Viene ancora da pensare alla grande discepola, amica ed ammiratrice del Verga, Maria Messina, ed alle note scritte su entrambi dal più grande critico del ‘900, Giuseppe Borghese, come sempre amava ripetere Sciascia le volte che lo citava.
- Un pensiero mi è infine ritornato più volte in mente, riscrivendo l’episodio di storia di Canicattì del 1820: i lavoratori, i proletari che si rivoltano sono chiamati «briganti» ieri, sovversivi oggi; lo stesso destino toccò ai partecipanti alle grandi guerre servili siciliane (149 / 132 e 104 / 99) ed alle lotte di liberazione degli schiavi dirette da Spartaco (73 -71). Basti pensare che uno storico come Mommsen ebbe a scrivere che i seimila schiavi scampati alla morte in battaglia di circa 110 mila loro compagni, fatti prigionieri e crocifissi lungo la via da Capua a Roma, costituirono «la prova del nuovo ordine e della nuova vittoria del diritto riconosciuto sulla proprietà vivente che si era ribellata». Non così le classi dominanti che, calpestando e violando spesso le leggi interne ed internazionali, esercitano impunemente azioni di vera e propria sovversione, e le rappresentano ideologicamente come giuste. (Vedi Prodi, D’Alema, Napolitano su base di Vicenza ed art. 11 Costituzione; vedi Unione Europea che, disattendendo ben due Risoluzioni ONU non ha inviato una missione per gestire la nascita dello Stato di Palestina, e, invece, calpestando il diritto internazionale, gli accordi di pace di Kumanovo e la conseguente risoluzione 1244 dell’ONU, che riconoscevano essere il Kosovo parte integrante dello stato Serbo, vi invia una sua spedizione – chiamata missione civile – per dare un’apparenza di legalità alla sua illegittima indipendenza etnica).

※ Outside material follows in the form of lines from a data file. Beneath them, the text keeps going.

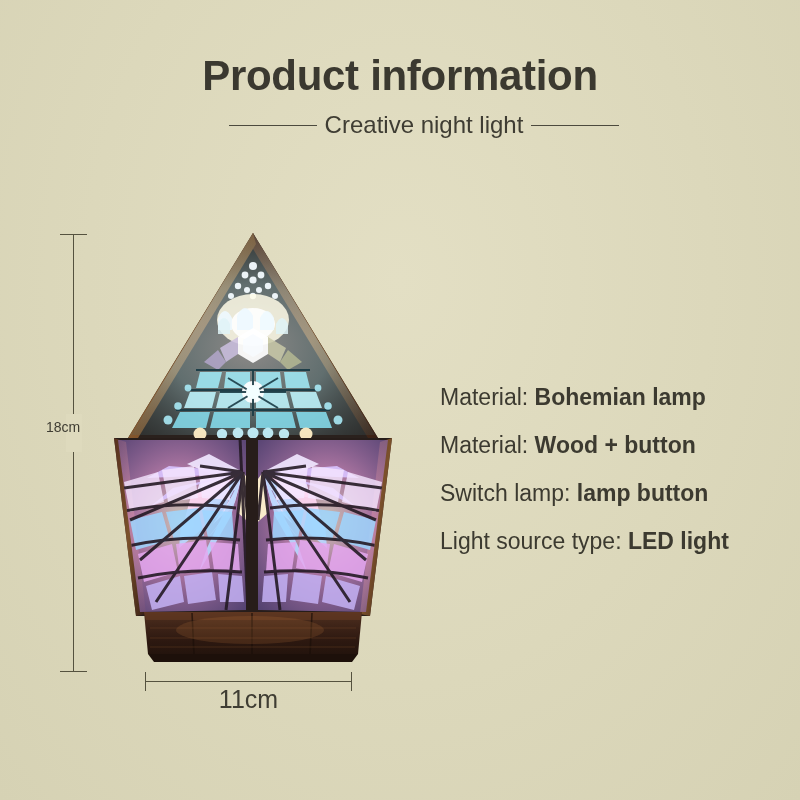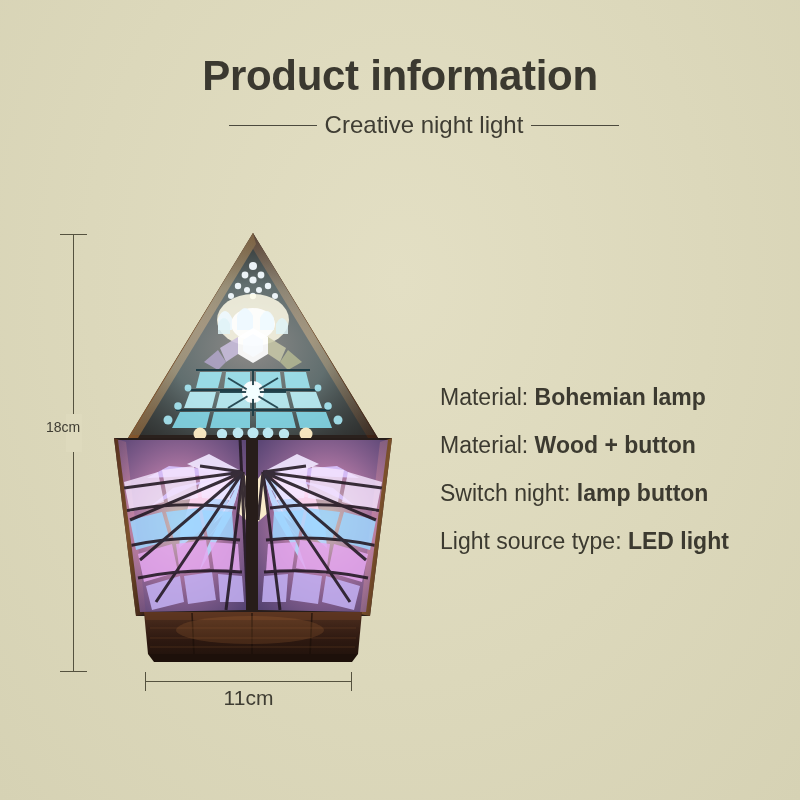--- a/index.html
+++ b/index.html
@@ -112,21 +112,21 @@
     background: #55523f;
   }
   .dim-h::before { left: 0; }
   .dim-h::after  { right: 0; }
   .dim-h-label {
     position: absolute;
     left: 145px;
     top: 687px;
     width: 207px;
     text-align: center;
-    font-size: 21px;
+    font-size: 25px;
     color: #3f3d33;
     line-height: 1;
   }
 
   
   .lamp {
     position: absolute;
     left: 100px;
     top: 220px;
     width: 300px;
@@ -460,21 +460,21 @@
   <div class="specs">
     <div class="spec-line">
       <span class="spec-label">Material:</span>
       <span class="spec-value">Bohemian lamp</span>
     </div>
     <div class="spec-line">
       <span class="spec-label">Material:</span>
       <span class="spec-value">Wood + button</span>
     </div>
     <div class="spec-line">
-      <span class="spec-label">Switch night:</span>
+      <span class="spec-label">Switch lamp:</span>
       <span class="spec-value">lamp button</span>
     </div>
     <div class="spec-line">
       <span class="spec-label">Light source type:</span>
       <span class="spec-value">LED light</span>
     </div>
   </div>
 
 </div>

Una risposta a tutto ciò può logicamente essere data solo nell’ambito di una lettura di classe dei rapporti fra gli uomini e fra gli Stati e delle lotte che occorre in tale ottica saper organizzare e condurre. La storia, per fortuna, ha dimostrato che le rivoluzioni esistono e hanno cambiato il corso della storia, come è accaduto con l’89 e La Comune in Francia e con l’Ottobre del 1917 in Russia, e come accadrà ancora per il futuro, pena il precipitare nella barbarie.